De rico a
pobre en apenas unas horas
Aprender,
conocer, amar, gozar, sufrir, trabajar, estudiar…, en resumen, vivir. En esto
consistieron los seis años que pasé en Madrid desde mi ingreso en el INEF en
1973, hasta mi regreso a Alicante en 1979.
En ese transito
tuve las vivencias (no siempre alegres) que atesoro. Son momentos únicos e
irrepetibles, por las propias situaciones y, por supuesto, por la juventud y la
poca experiencia de la edad.
Dónde viví
y con quien
En septiembre de 1973, recalé en “La
Resi”, de la calle El Greco, donde me instalé compartiendo habitación con
Fernando Lopez-Ipiña Mattern y no fue solo habitación lo que compartimos, también
noches en vela por sus continuas celebraciones de Rugby o por tener que estudiar,
o ponerle petardos a la ventana de Beorlegui, o cualquier otra diablura que se
nos ocurriese. En vez de moverme en el “46” hasta Moncloa y en el Metro a
partir de allí, Ipiña me prestaba un raro ciclomotor amarillos que me permitió conocer
Madrid. Al año siguiente seguí en la Residencia, pero con un compañero
de la octava promoción, J.M Zambrana, hasta mi expulsión. Repetir segundo me
hizo perder la beca y poner los petardos abandonar definitivamente la
residencia.
De allí pase, junto con tres excompañeros
de colegio de Alicante que hacían Aeronáuticos, ICAI y Navales respectivamente,
a la calle Isaac Peral número 2 frente al Ministerio del Aire en Moncloa. Un piso
de estudiantes regido por una bruja, la Sra. Lola, su indiferente esposo y sus
dos hijas casaderas y bastante ligeras de cascos. Una etapa para olvidar por lo
antipática, lo mal que cocinaba y lo poco que nos daba de comer. Solo duré allí
un año y al siguiente me mudé, con dos de mis colegas alicantinos, a la calle
Vallehermoso dieciséis, a otro piso de similares características, pero con una
dulzura de señora aragonesa, de Bujaraloz, que cocinaba como los ángeles y nos
trataba como a sobrinos. La cercanía de la ubicación al estadio Vallehermoso, a
la discoteca Cerebro de Magallanes y a los patios de Aurrerá sumaba muchos
puntos a favor, y estuve allí otros dos años.

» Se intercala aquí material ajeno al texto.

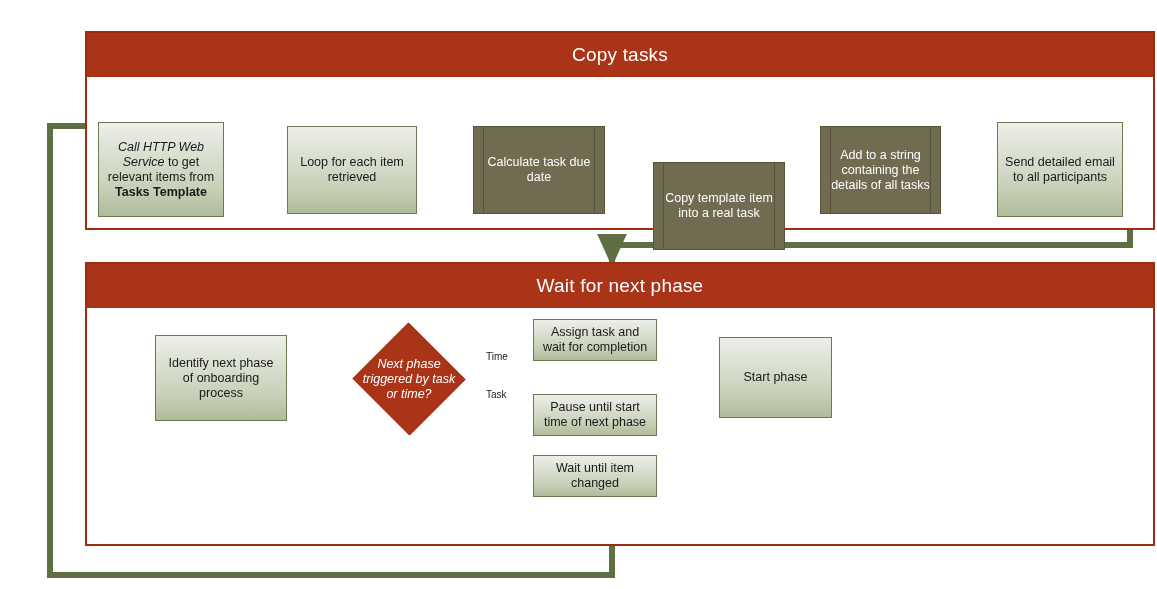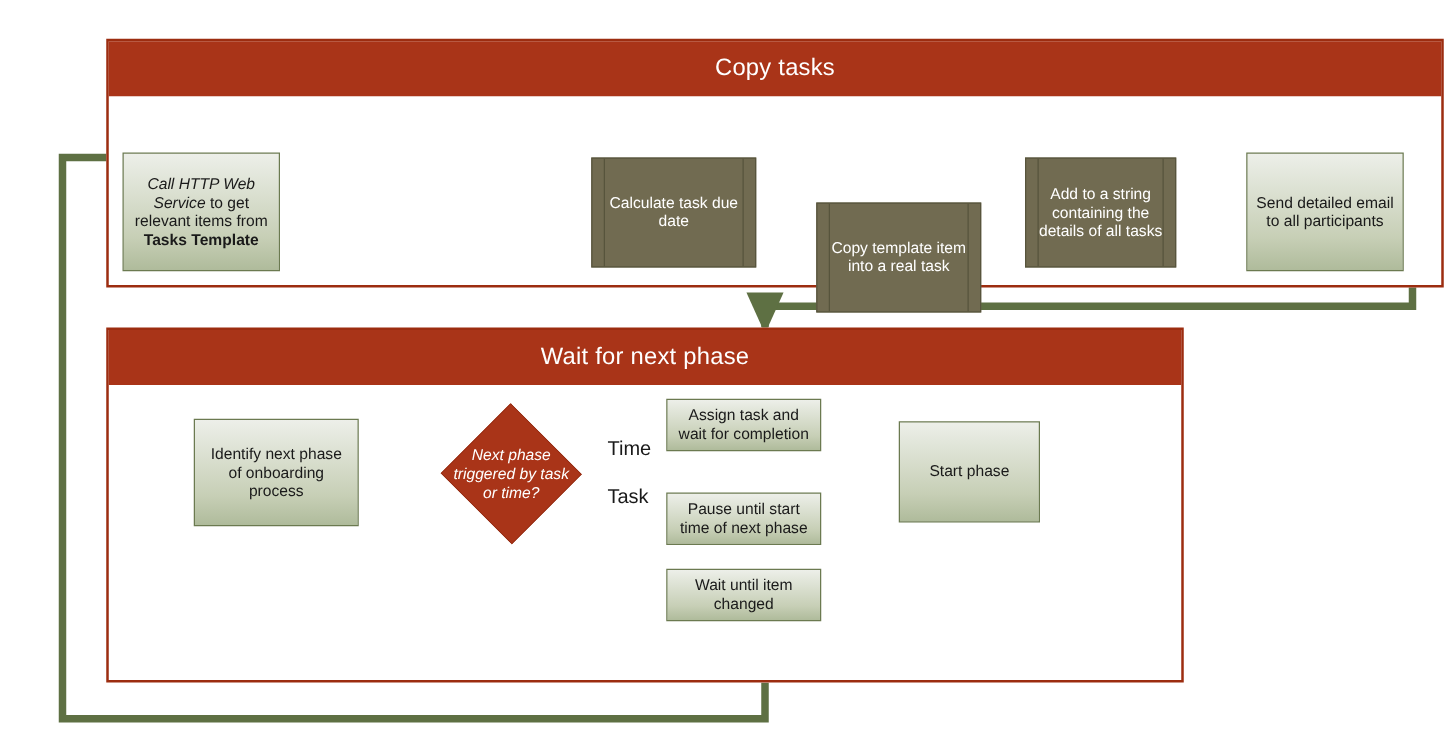"Loop for each item retrieved" div.node { html: none -> <div> <div>Loop for each item retrieved</div> </div> }
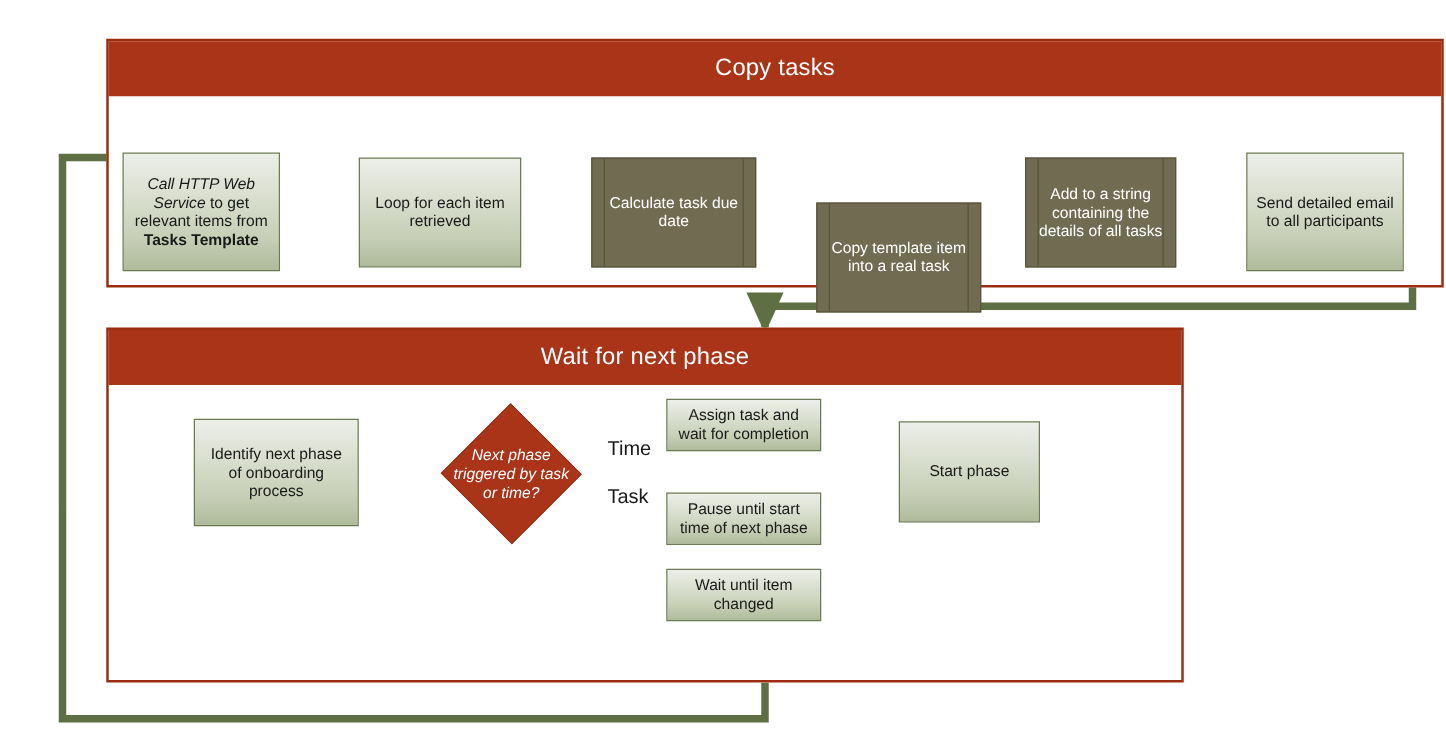"Wait for next phase" div.group { width: 862px -> 1070px }
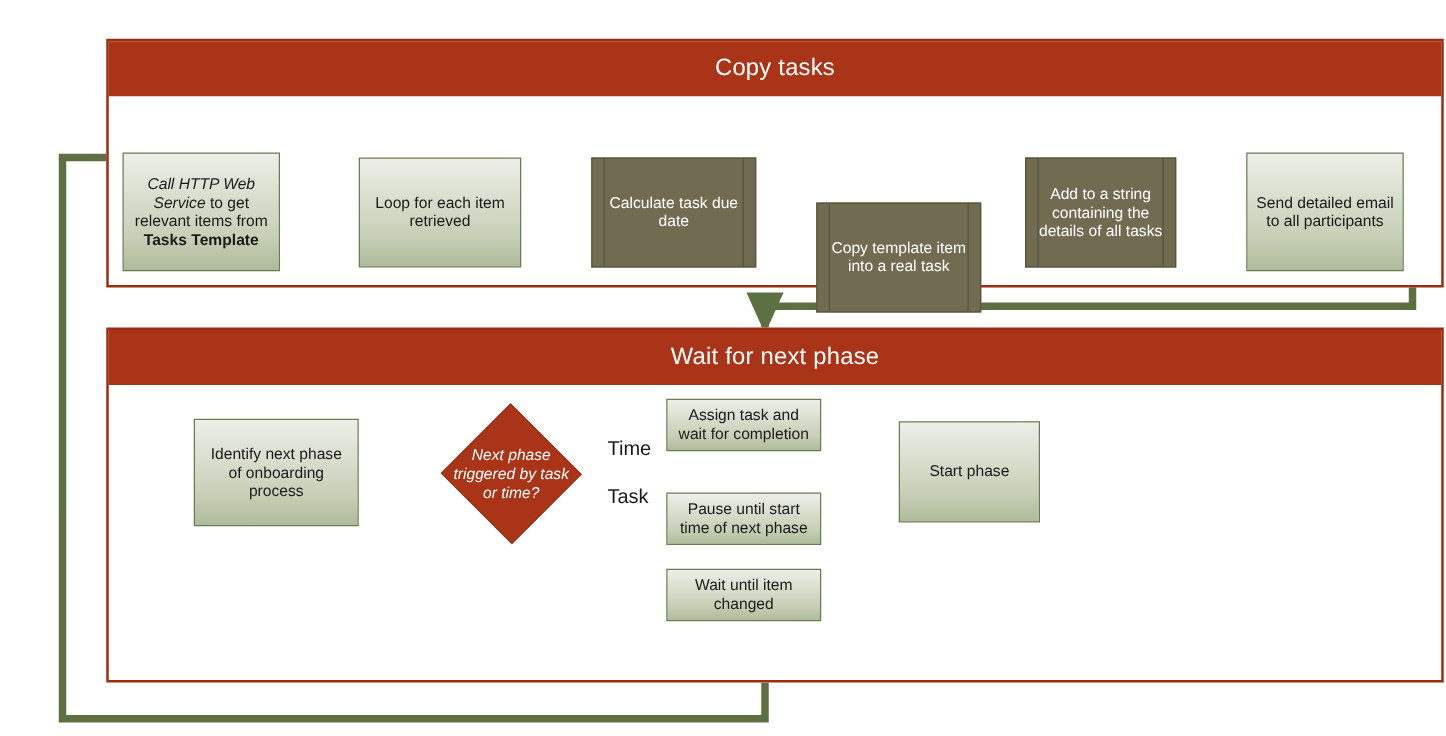"Time" .edge-label { font-size: 16px -> 10px }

Al acabar esa etapa inicié una nueva
experiencia y alquilé un piso junto a José Luis Herrera, también de la octava
promoción, con el apoyo económico de su hermano mayor y las continuas visitas
de Benja Hernández Martín. Ese lugar estaba por la Vaguada y me obligaba a
depender de una moto que compré a plazos y pagaba vendiendo sangre cada mes en
el Instituto Nacional de Hematología, por mil pesetas. y un bocadillo. Me
mantuve en ese piso un par de años. Iban por allí algunos compañeros, Jose A.
Edo y compañeras en fiestas varias… pero eso ya es otro tema.